WaDelma · 2020-06-15T07:30:05Z

src/lib.rs

@@ -70,6 +75,7 @@ use util::*;
 /// Note, a `BitSet` is limited by design to only `usize**4` indices.
 /// Adding beyond this limit will cause the `BitSet` to panic.
 #[derive(Clone, Debug, Default)]
+#[cfg_attr(feature = "serde", derive(Serialize, Deserialize))]


Yeah, deriving should work.

However, it is possible to manually implemented the serialization and deserialization so that they use only layer0. This would make serialized result use less memory and make serialization faster, but possibly slow deserialization down. When deserializing we have to do operations for all layers in both implementations and IO is usually the more expensive part, so the custom implementation would most likely be faster in general.

Choosing which to use should be chosen before publishing new version as changing serialization format is a breaking change.

The memory usage difference is that with the derive we use O(n log_{bits in usize} n) and with custom derive we use O(n) memory.

Probably best to benchmark the difference in speed if we want to have the custom implementation.

This is totally up to your team, no doubt a custom serializer would be more compact and faster. In my use case I have a bitset of 100K bits, the size is not as compact as I'd like, about the same as a test with fixedbitset (12K). If there is a way to get it much smaller I would be interested, and if you can guide me on that I may have time to implement it.

So how the data structure works is that the layer0 is essentially fixedbitset.
So if we want to access n:th bit we find which usize in the Vec it belongs to and then mask the right bit out of it.

How hibitset differs is that it has layers above it. The idea is that if there is a 1 in on upper layer at some point, then layer below contains 1's in corresponding usize. This means that if n:th bit is 1 in layer0 then in layer1 there will be 1 in floor(n/64) position and 1 in floor(n/(62^2)) position of layer2 and so on.

What all this means is that in serialization we can just serialize layer0 as is (which means that the serialized form is pretty much the same as in fixedbitset). However, when deserializing, the layers above have to be reconstructed. Most naive way to do this would be just to create empty hibitset with correct size with with_capacity and then insert bits one by one.
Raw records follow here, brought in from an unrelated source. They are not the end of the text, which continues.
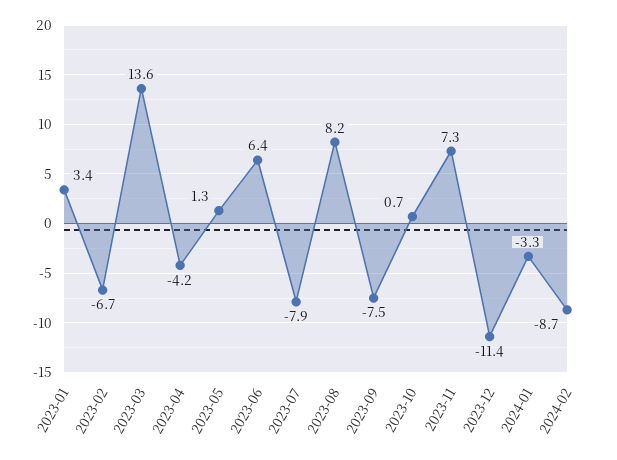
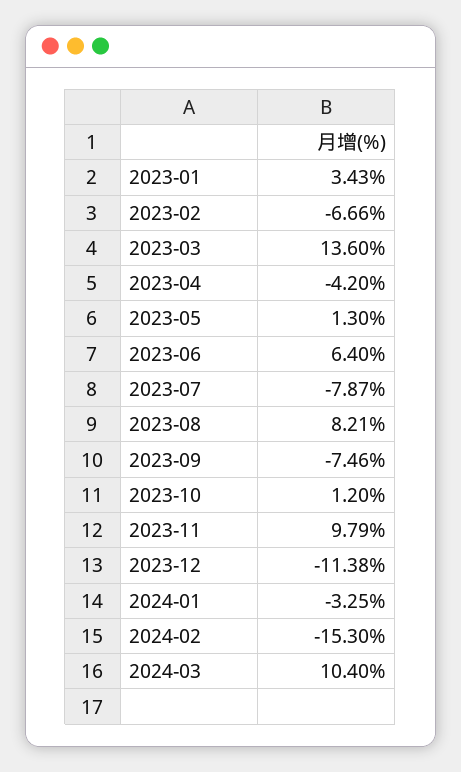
2023-10: 0.7 -> 1.2
2023-11: 7.3 -> 9.79
2024-02: -8.7 -> -15.3
2024-03: none -> 10.4

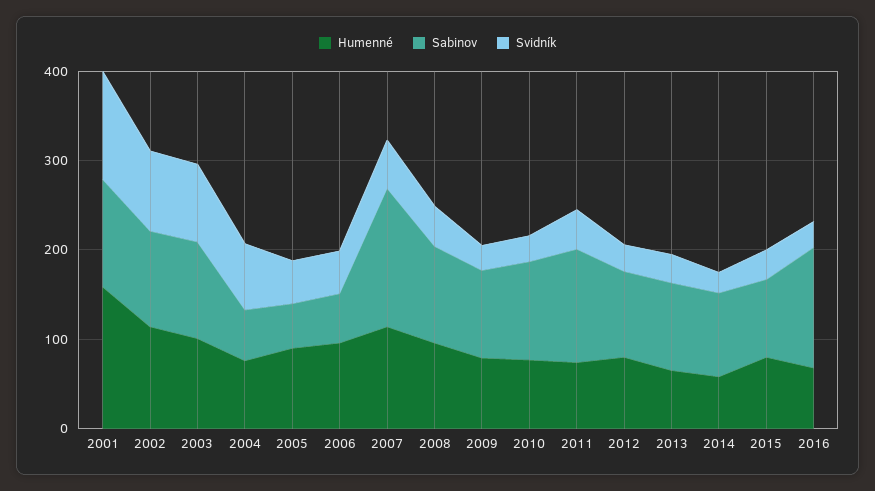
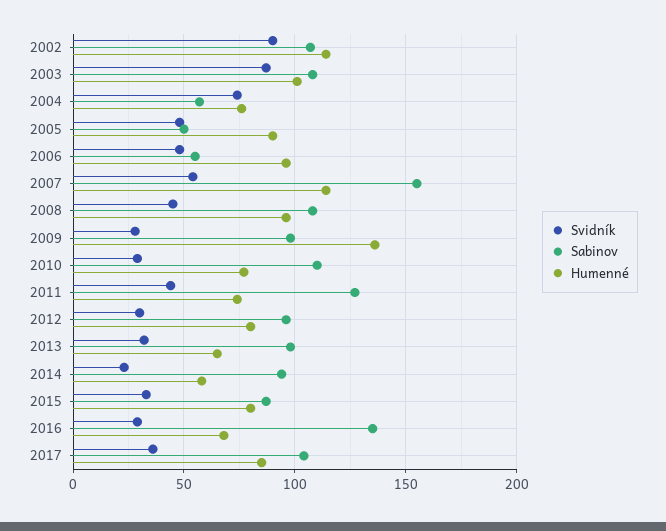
Humenné, 2001: 160 -> none
Sabinov, 2001: 120 -> none
Svidník, 2001: 120 -> none
Humenné, 2009: 80 -> 135
Svidník, 2017: none -> 35
Sabinov, 2017: none -> 105
Humenné, 2017: none -> 85

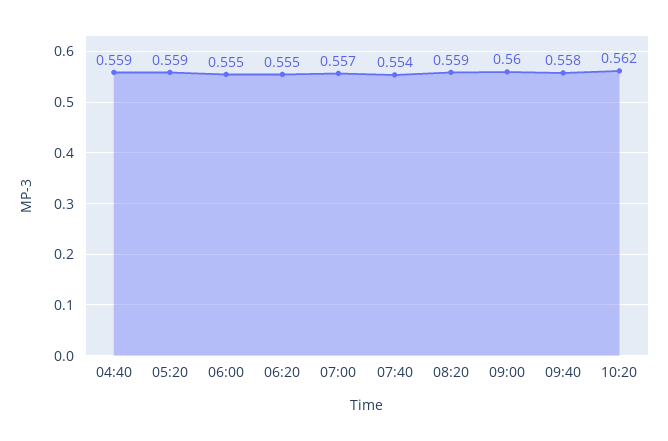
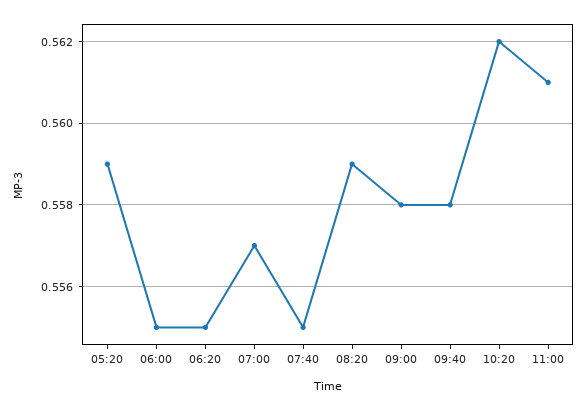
04:40: 0.559 -> none
07:40: 0.554 -> 0.555
09:00: 0.56 -> 0.558
11:00: none -> 0.561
Less naive way would be to create hibitset with deserialized vector on layer0 and, empty, but right sized, layers above and then go through layer1 checking if corresponding layer0's usize is equal to 0 or not, repeating until on highest layer.

If you want to try your hand on implementing it, I can help you.
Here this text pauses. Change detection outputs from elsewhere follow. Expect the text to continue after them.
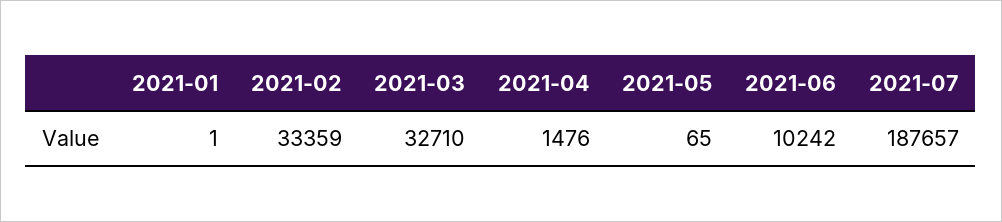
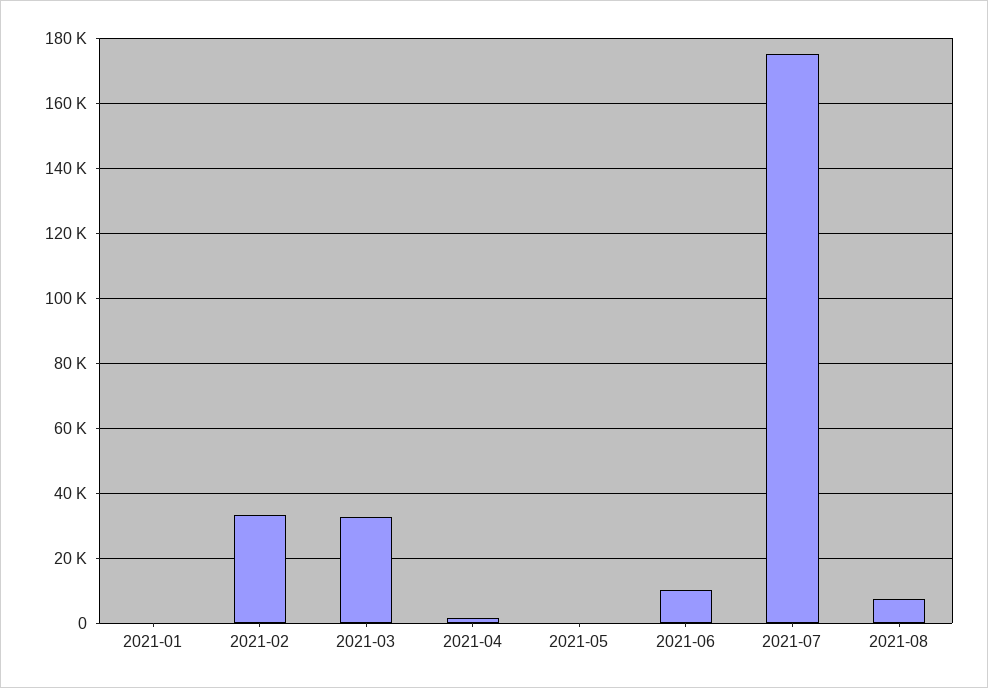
2021-07: 187657 -> 176000
2021-08: none -> 8000

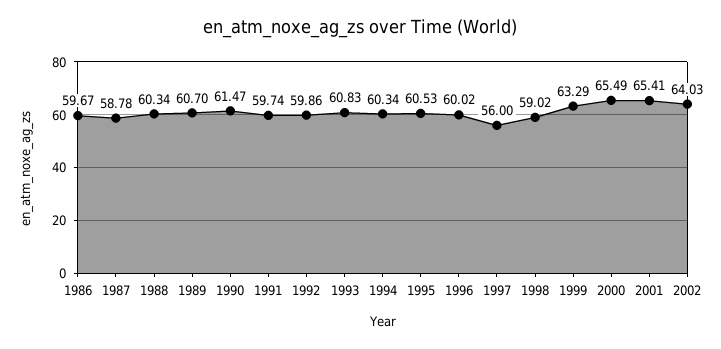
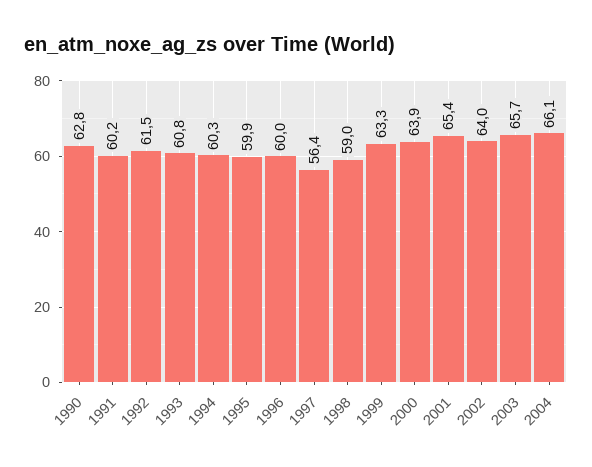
1986: 59.67 -> none
1987: 58.78 -> none
1988: 60.34 -> none
1989: 60.7 -> none
1990: 61.47 -> 62.8
1991: 59.74 -> 60.2
1992: 59.86 -> 61.5
1995: 60.53 -> 59.9
1997: 56 -> 56.4
2000: 65.49 -> 63.9
2003: none -> 65.7
2004: none -> 66.1

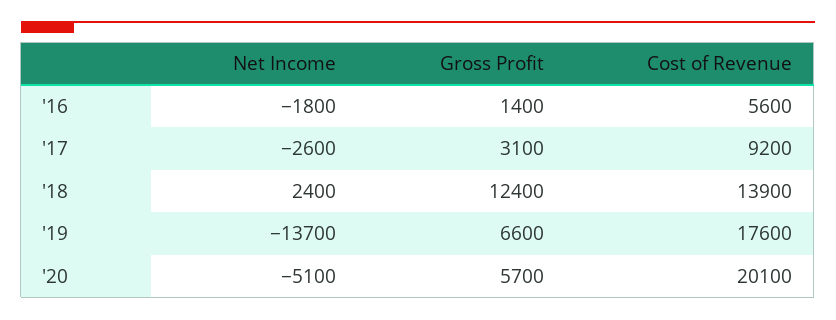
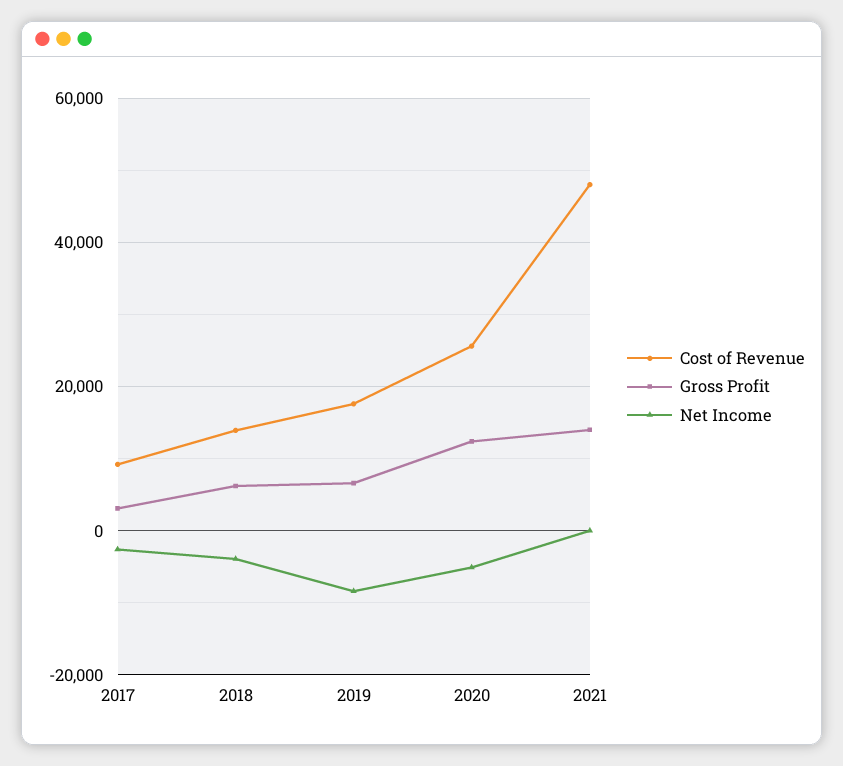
Net Income, '16: -1800 -> none
Gross Profit, '16: 1400 -> none
Cost of Revenue, '16: 5600 -> none
Net Income, '18: 2400 -> -4000
Gross Profit, '18: 12400 -> 6000
Net Income, '19: -13700 -> -8000
Gross Profit, '20: 5700 -> 12000
Cost of Revenue, '20: 20100 -> 26000
Cost of Revenue, 2021: none -> 48000
Gross Profit, 2021: none -> 14000
Net Income, 2021: none -> 0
@WaDelma Here is a simple implementation of the naive way to do this, now if you can give me some pointers I'll try the layer building.

// Small test to serialize layer0 structure and deserialize by setting each bit let set3 = &mut BitSet::new(); set3.add(3); set3.add(9); set3.add(72); let set3_layer0 = &mut set3.layer0_as_slice(); // Create a new set to deserialize into let result_set3 = &mut BitSet::with_capacity(set3_layer0.len() as u32); let mask = 1u64; println!("mask: {:#066b}", mask); for i in 0..set3_layer0.len() { let u = set3_layer0[i]; println!("hibitset: set3: u: {:#066b}", u); for j in 0..std::mem::size_of::<usize>() * 8 { let bit = if ((u as u64) >> j) & (mask as u64) > 0 { true } else { false }; println!("bit pos: {} bit: {}", i, bit); if bit { result_set3.add((j as u32) + (i as u32 * 64)); } } } for elem in result_set3.iter() { println!("hibitset: elem: {}", elem); } assert_eq!(result_set3, set3); assert!(result_set3.contains(9u32));

I'm sure your method will be much faster so I'd like to try it with some guidance, but this gives me a test to start with that functions properly.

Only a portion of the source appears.